Она же направилась в столовую присмотреть за детским обедом. Позднее Мария-Вероника шагала взад и вперед по своей бедной комнате в каком-то непонятном незатихающем волнении. Вдруг, с чувством отчаяния, она села и принялась писать одно из тех бесконечных писем, в которых изо дня в день она рассказывала своему брату обо всех своих делах. Эти письма были для нее отдушиной, в них Мария-Вероника изливала свои чувства, они были для нее и наказанием и утешением.
Взяв перо, она, вздохнула с облегчением — казалось, сам процесс письма действует на нее успокаивающе.
«Я только что сказала ему, что должна просить о переводе.

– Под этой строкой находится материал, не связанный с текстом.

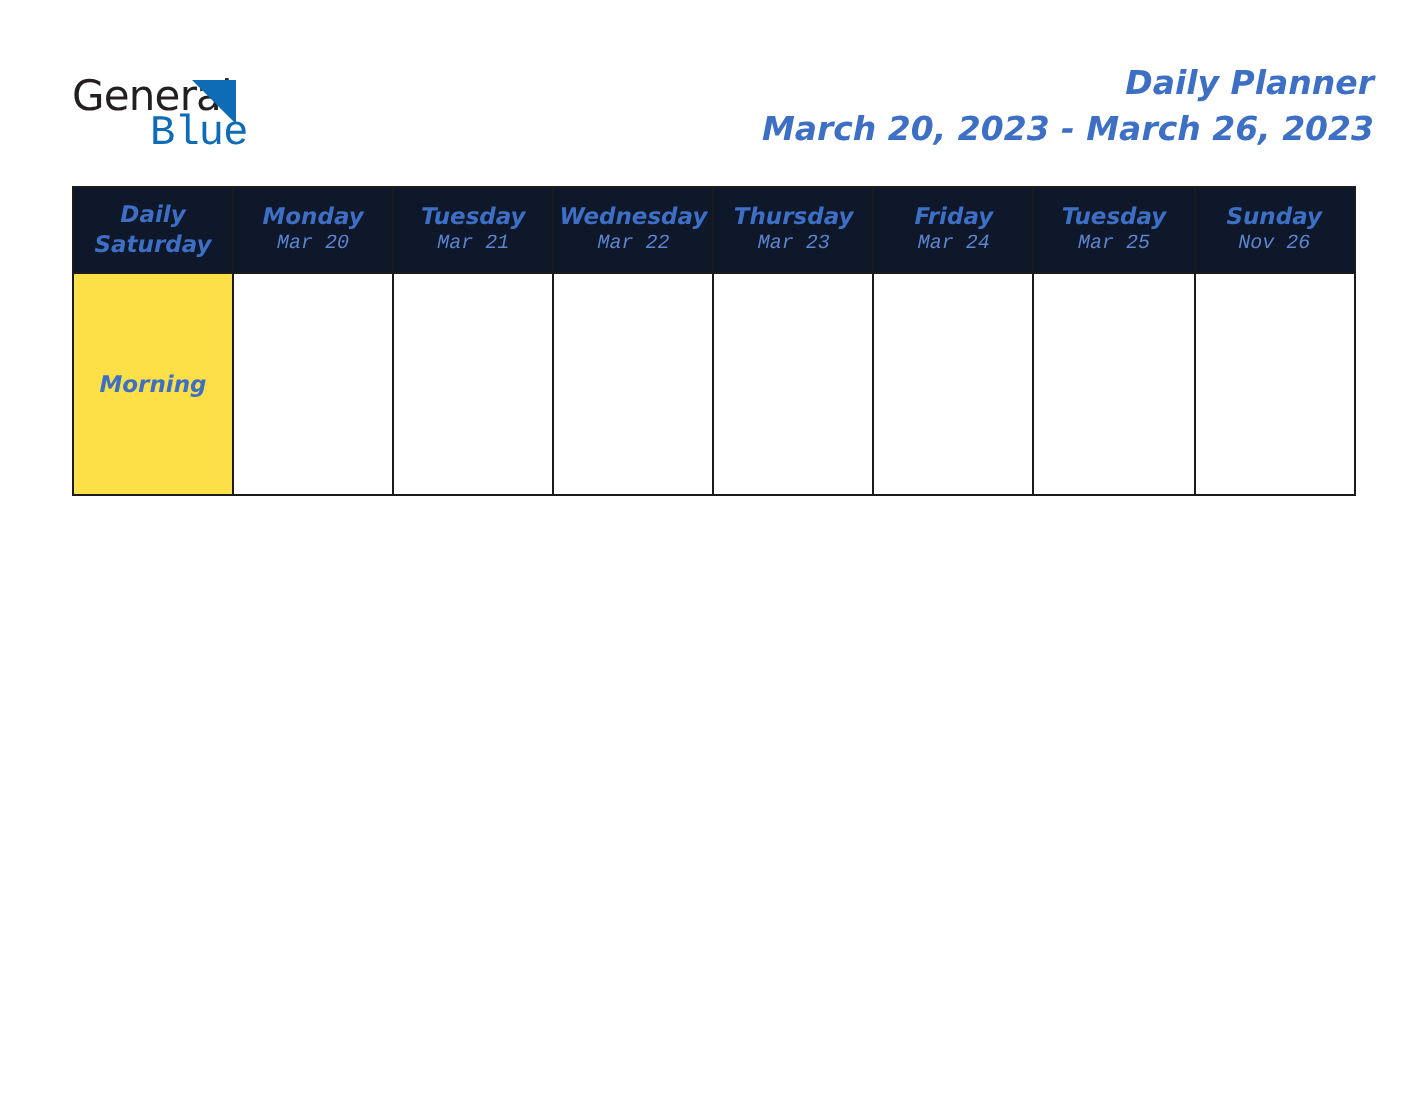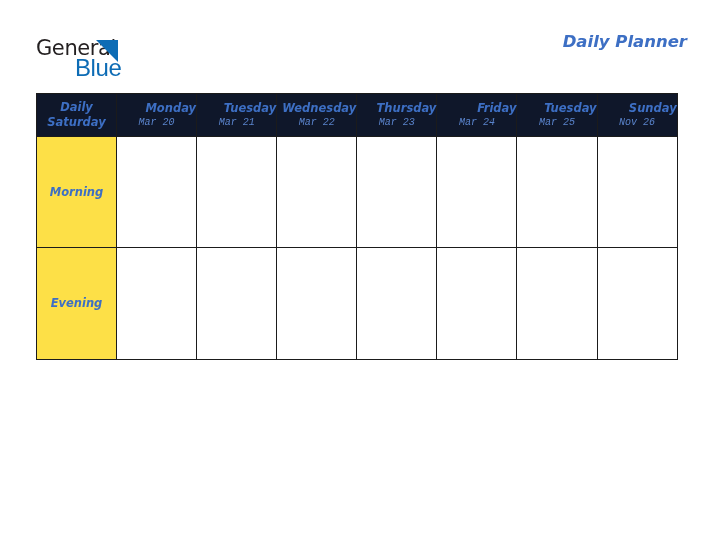"Blue" #logo-blue { font-family: Liberation Sans, sans-serif -> Liberation Mono, monospace; font-size: 24px -> 21px }
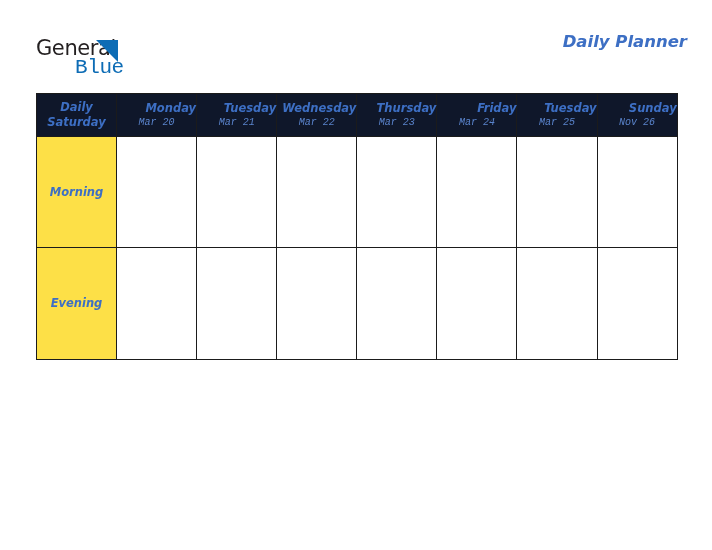"March 20, 2023 - March" div { html: none -> <div>March 20, 2023 - March 26, 2023</div> }
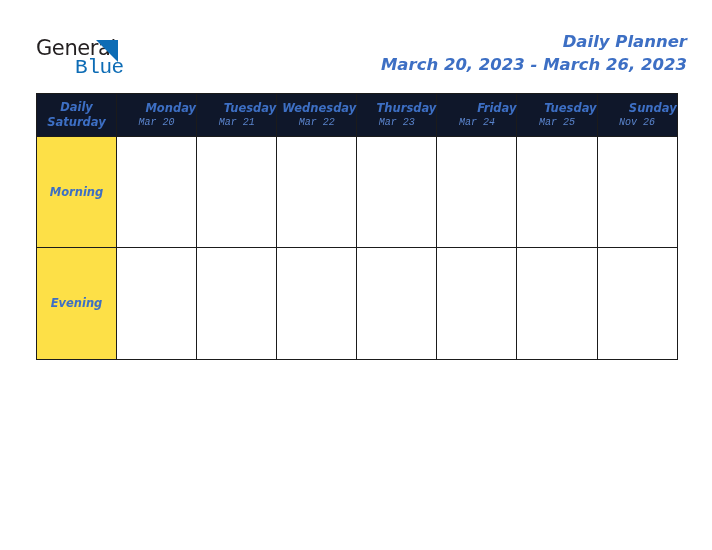"Monday" .hdr-day { text-align: right -> none }
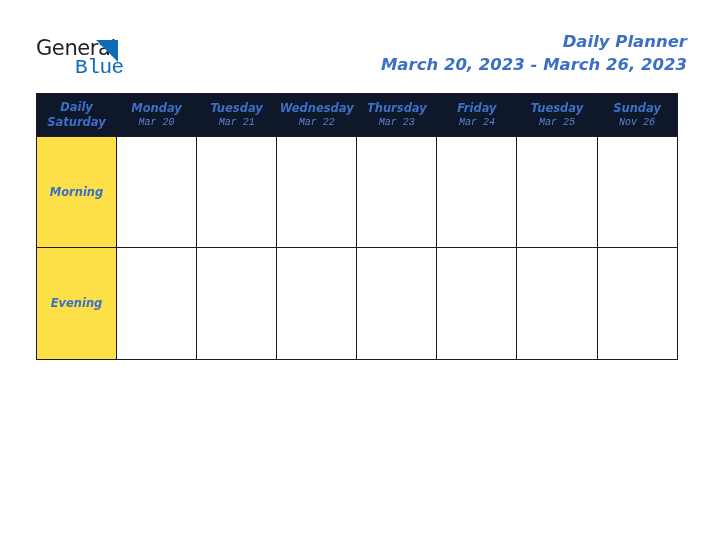"Evening" tr.body-row { html: <tr> <td> <div>Evening</div> </td> <td></td> <td></td> <td></td> <td></td> <td></td> <td></td> <td></td> </tr> -> none }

Это случилось совершенно внезапно, как будто прорвалось все, что я подавляла в себе, но отчасти это прозвучало и как угроза. Я сама удивлялась себе, поражалась словам, которые говорила. Но мне представился подобный случай, и я не могла устоять. Мне хотелось сейчас же, немедленно ошеломить его, сделать ему больно. Но, милый мой Эрнест, я не стала от этого счастливее… После момента триумфа, когда я увидела его опечаленное лицо, мне стало еще тягостнее и беспокойнее.
Я смотрю на безбрежные, пустынные серые пространства, так не похожие на наш уютный зимний пейзаж с его золотистым воздухом, бубенчиками санок, жмущимися друг к другу крышами домиков, — и мне хочется плакать… будто сердце мое разобьется.

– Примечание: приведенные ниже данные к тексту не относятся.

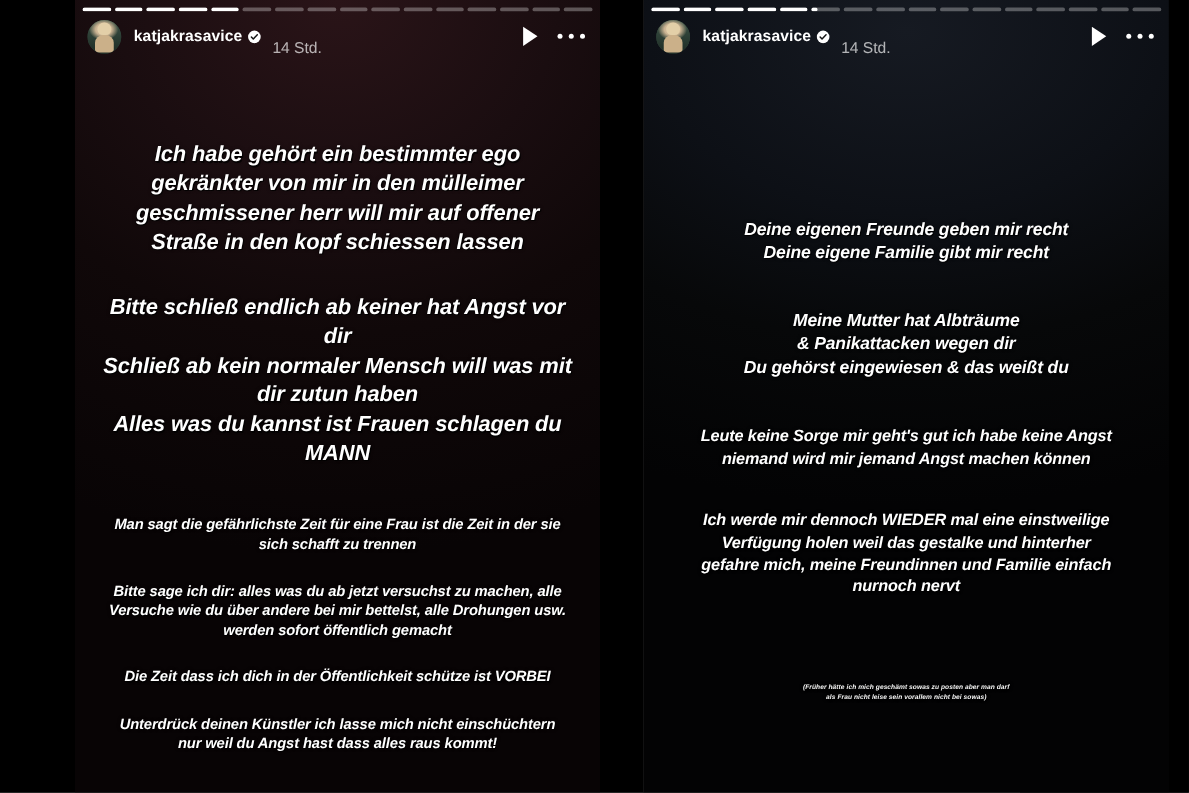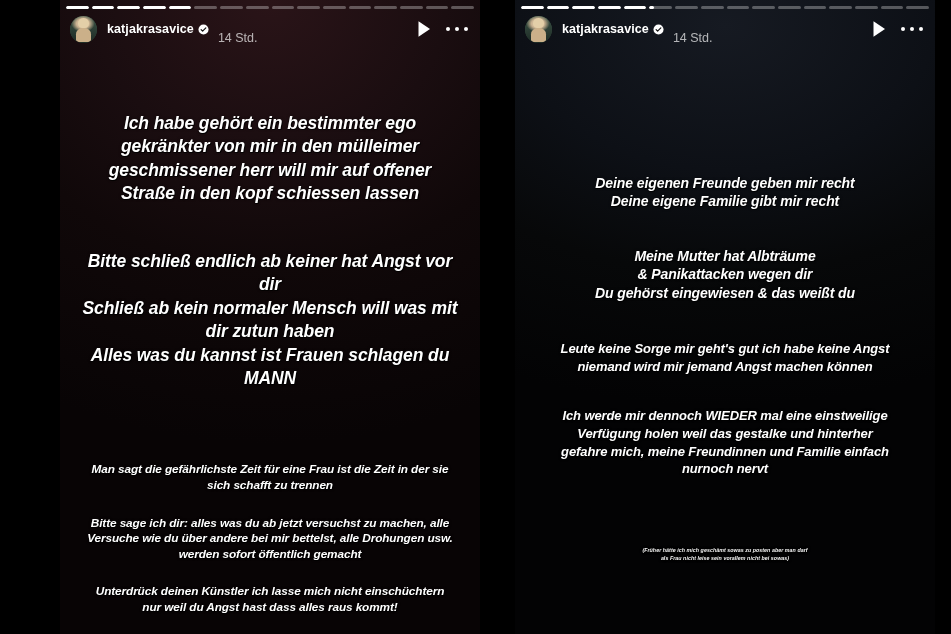"Ich habe gehört ein bestimmter" div.blk { margin-bottom: 44px -> 28px }
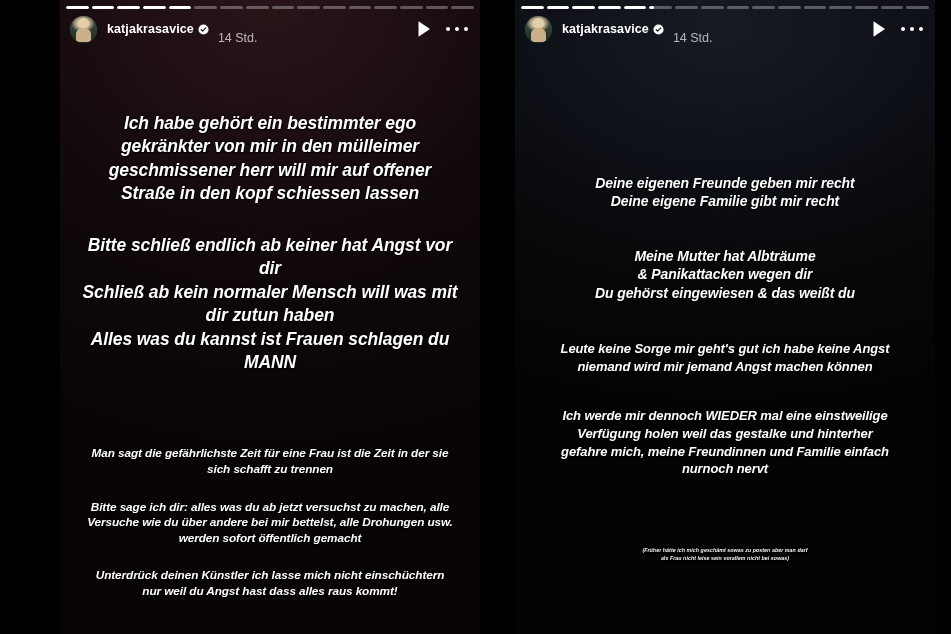"Bitte schließ endlich ab keiner" div.blk { margin-bottom: 56px -> 38px }
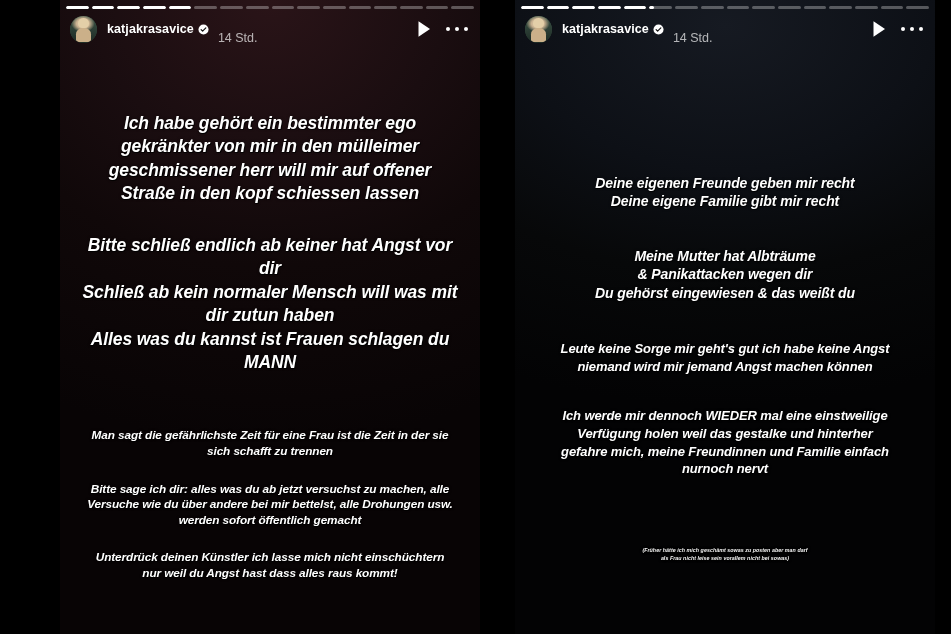"Man sagt die gefährlichste Zeit" div.blk { margin-top: 16px -> none }
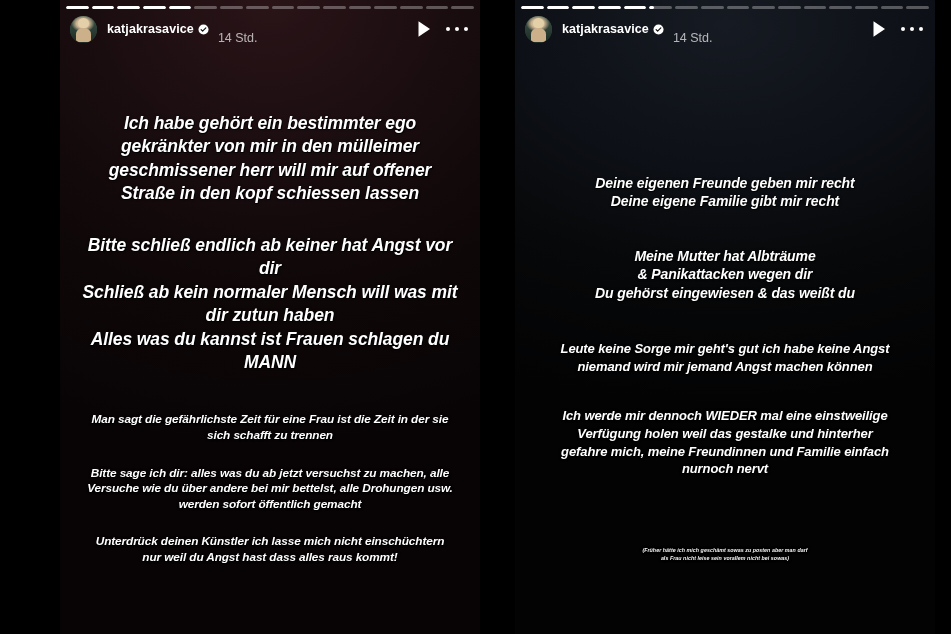"Die Zeit dass ich dich" div.blk { html: none -> <div>Die Zeit dass ich dich in der Öffentlichkeit schütze ist VORBEI</div> }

Меня побеждает его молчание, его способность стоически все переносить, не говоря ни слова. Я уже рассказывала тебе о его работе во время чумы, когда он расхаживал среди заразы и внезапной омерзительной смерти так беззаботно, словно он прогуливался по главной улице своей ужасной шотландской деревни. И дело тут не только в его храбрости — именно простота этой храбрости и полное отсутствие малейшей мысли о себе — придавали ей такой невероятный героизм. Когда его друг доктор умер, он обнимал его, совершенно не думая о заразе, о том, что его щека забрызгана запекшейся кровью, которой кашлял под конец больной. А выражение его лица… Это сострадание и полнейшая самоотверженность… оно пронзило мне сердце. Только моя гордость спасла меня от унижения заплакать у него на глазах! А потом я разозлилась. Самое досадное то, что я однажды написала тебе, что я его презираю. Эрнест! Я была неправа — что за признание от твоей упрямой сестры! — я больше не могу презирать его. Я теперь презираю не его, а себя. Но его я ненавижу! И я не поддамся ему, не опущусь до его уровня, не покорюсь этой его простоте, которая действует мне на нервы.

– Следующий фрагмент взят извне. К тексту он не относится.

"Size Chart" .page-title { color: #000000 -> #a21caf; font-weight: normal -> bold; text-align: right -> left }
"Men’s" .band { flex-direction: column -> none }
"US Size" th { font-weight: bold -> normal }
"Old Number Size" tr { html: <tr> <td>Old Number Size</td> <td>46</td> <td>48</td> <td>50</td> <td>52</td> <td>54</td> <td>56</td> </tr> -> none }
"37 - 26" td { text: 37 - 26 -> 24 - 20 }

Две другие сестры уже покорены им. Они любят его — и это еще одно унижение, которое мне приходится переносить. Марта, тупая, безмозглая крестьянка, готова обожать любую сутану. Но Клотильда, застенчивая и робкая, краснеющая по самому ничтожному поводу, очень деликатная, милая и тонко чувствующая, тоже совершенно предана ему. Во время своего вынужденного карантина она сделала ему толстое стеганое покрывало на постель, мягкое и теплое, просто великолепное. Она отнесла его Иосифу, его слуге, и попросила положить на постель отца — она так скромна, что в его присутствии не могла бы произнести слово «постель» даже шепотом. Иосиф улыбнулся: «Мне очень жаль, сестра, но у него нет постели».
По-видимому, он спит на голом полу, укрываясь только своим пальто — зеленоватым одеянием неопределенного возраста, которое он очень любит и о котором гордо говорит, поглаживая его протершиеся и обтрепавшиеся рукава: «Невероятно, но факт! Оно у меня с тех пор, когда я еще был студентом в Холиуэлле».